_Problem requirements:_
In the material below, the lines from the one containing "[646,251,738,266] also used" through the one containing "[918,351,963,370] help. ->" are to be given again exactly, ends included, and no others.

_Supplied material:_
━━━━━━━━━━━━━━━━━━━━━━━━━━━━━━
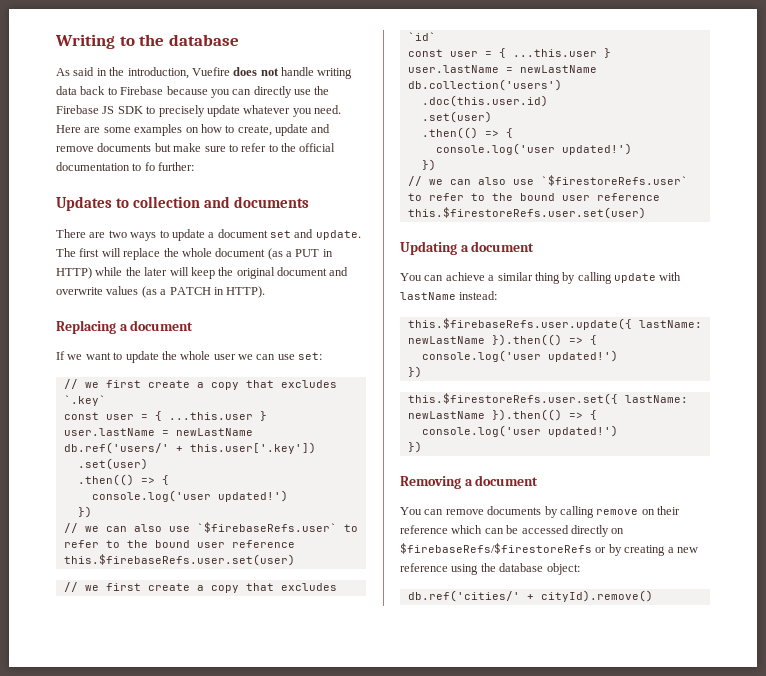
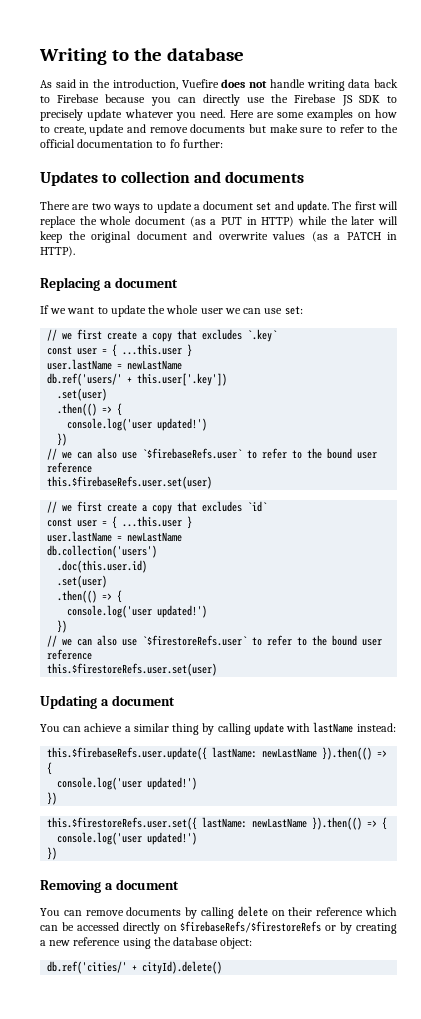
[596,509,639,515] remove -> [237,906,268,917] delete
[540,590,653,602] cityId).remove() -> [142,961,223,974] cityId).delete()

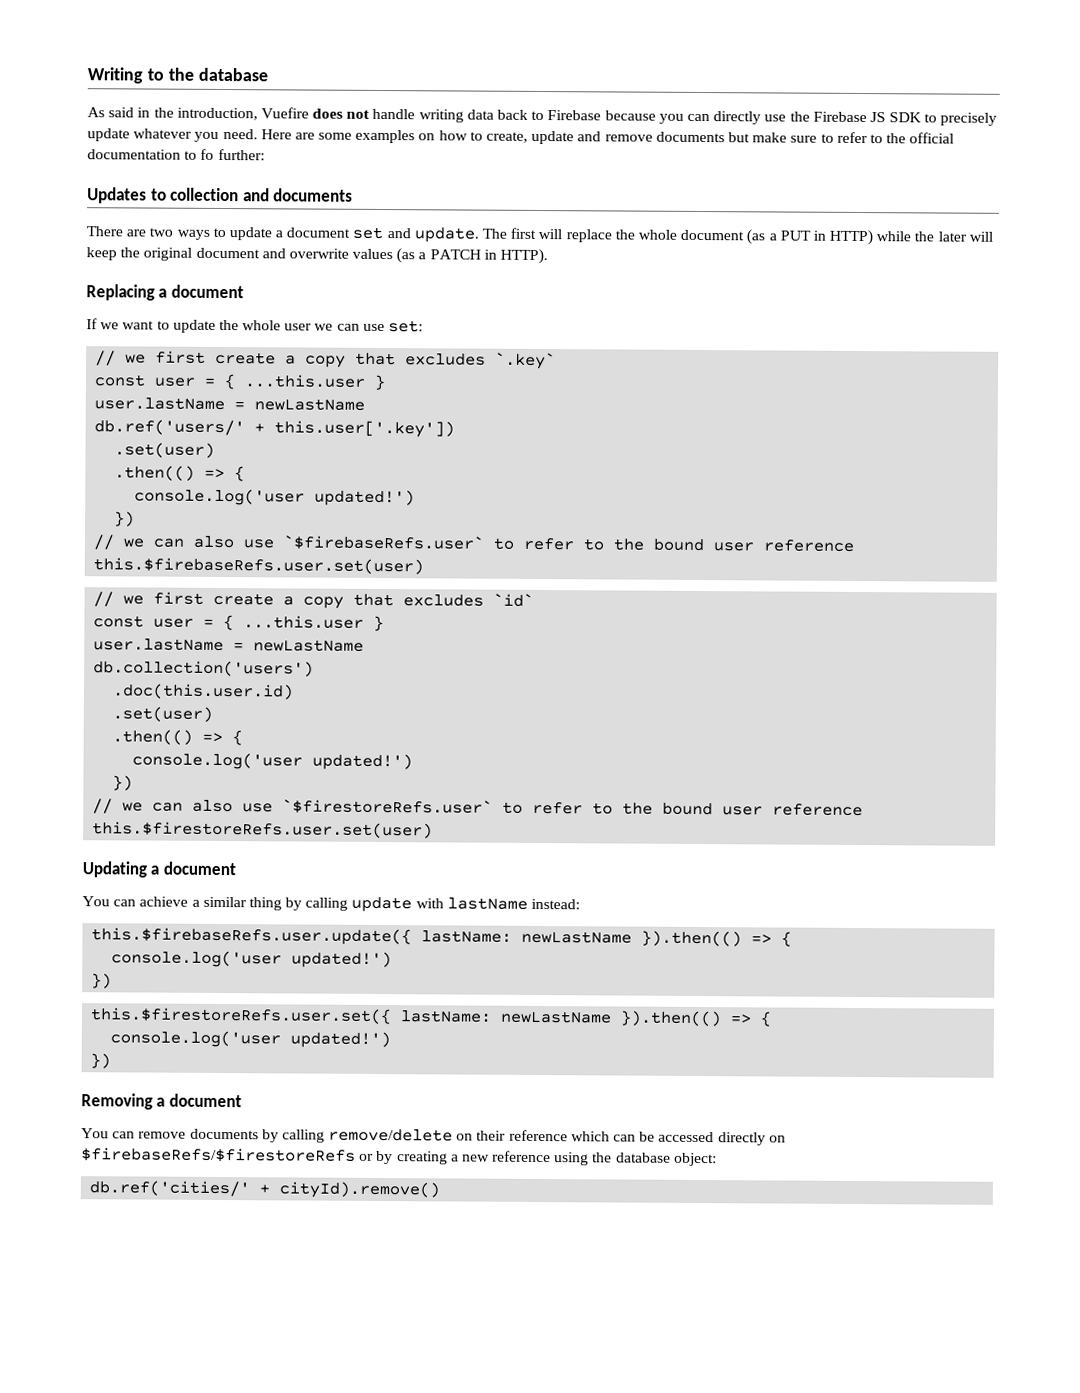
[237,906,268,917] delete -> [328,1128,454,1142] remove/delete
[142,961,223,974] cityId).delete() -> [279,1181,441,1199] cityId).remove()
━━━━━━━━━━━━━━━━━━━━━━━━━━━━━━
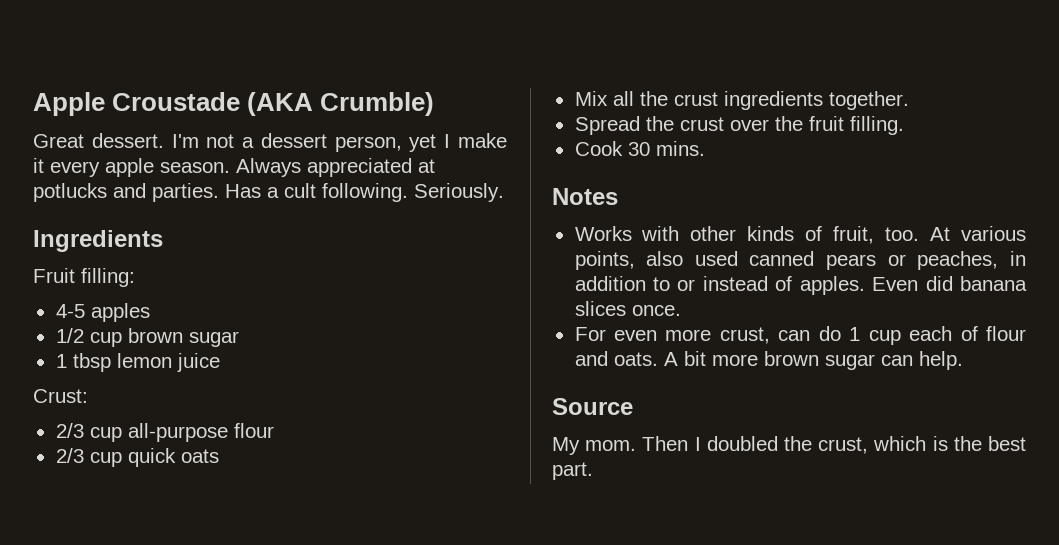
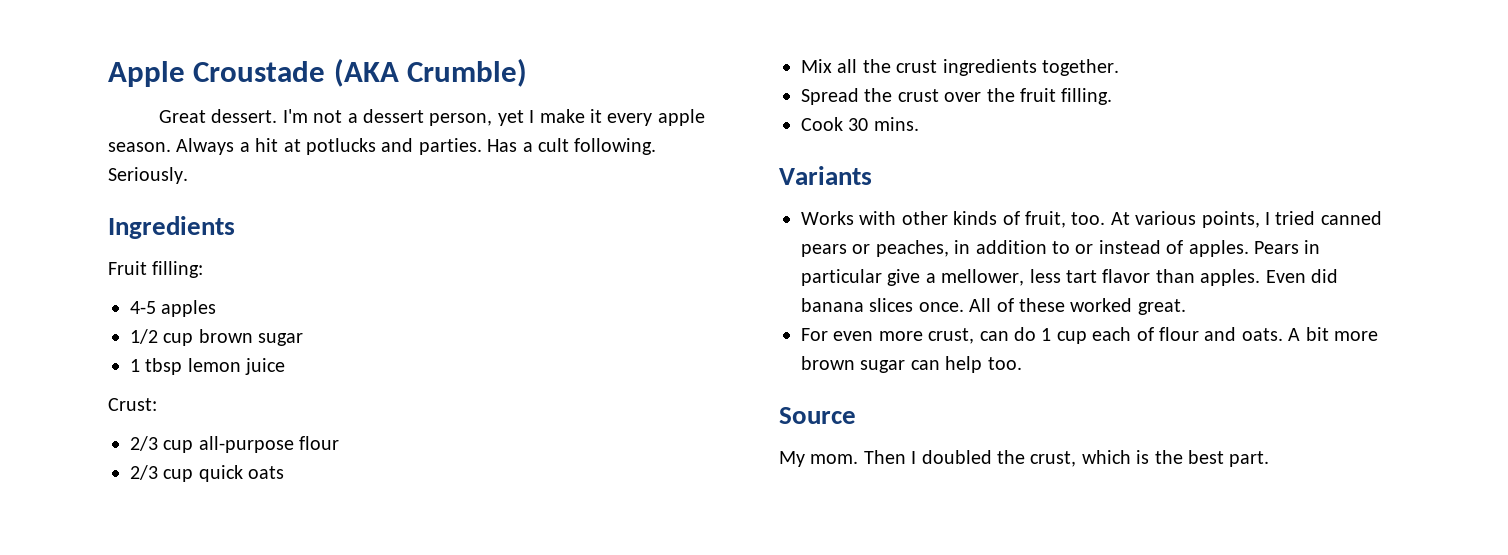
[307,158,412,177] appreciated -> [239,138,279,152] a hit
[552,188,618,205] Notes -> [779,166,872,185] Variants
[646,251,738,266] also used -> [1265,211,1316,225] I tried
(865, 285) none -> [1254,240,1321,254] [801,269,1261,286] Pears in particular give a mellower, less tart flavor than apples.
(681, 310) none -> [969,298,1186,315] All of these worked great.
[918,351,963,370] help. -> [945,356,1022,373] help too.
━━━━━━━━━━━━━━━━━━━━━━━━━━━━━━
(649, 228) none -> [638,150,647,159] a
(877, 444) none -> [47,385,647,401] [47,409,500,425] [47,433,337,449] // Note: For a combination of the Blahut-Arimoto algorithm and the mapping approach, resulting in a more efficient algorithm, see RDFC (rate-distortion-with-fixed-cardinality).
━━━━━━━━━━━━━━━━━━━━━━━━━━━━━━
_Exercise solution:_
[646,251,738,266] also used -> [1265,211,1316,225] I tried
(865, 285) none -> [1254,240,1321,254] [801,269,1261,286] Pears in particular give a mellower, less tart flavor than apples.
(681, 310) none -> [969,298,1186,315] All of these worked great.
[918,351,963,370] help. -> [945,356,1022,373] help too.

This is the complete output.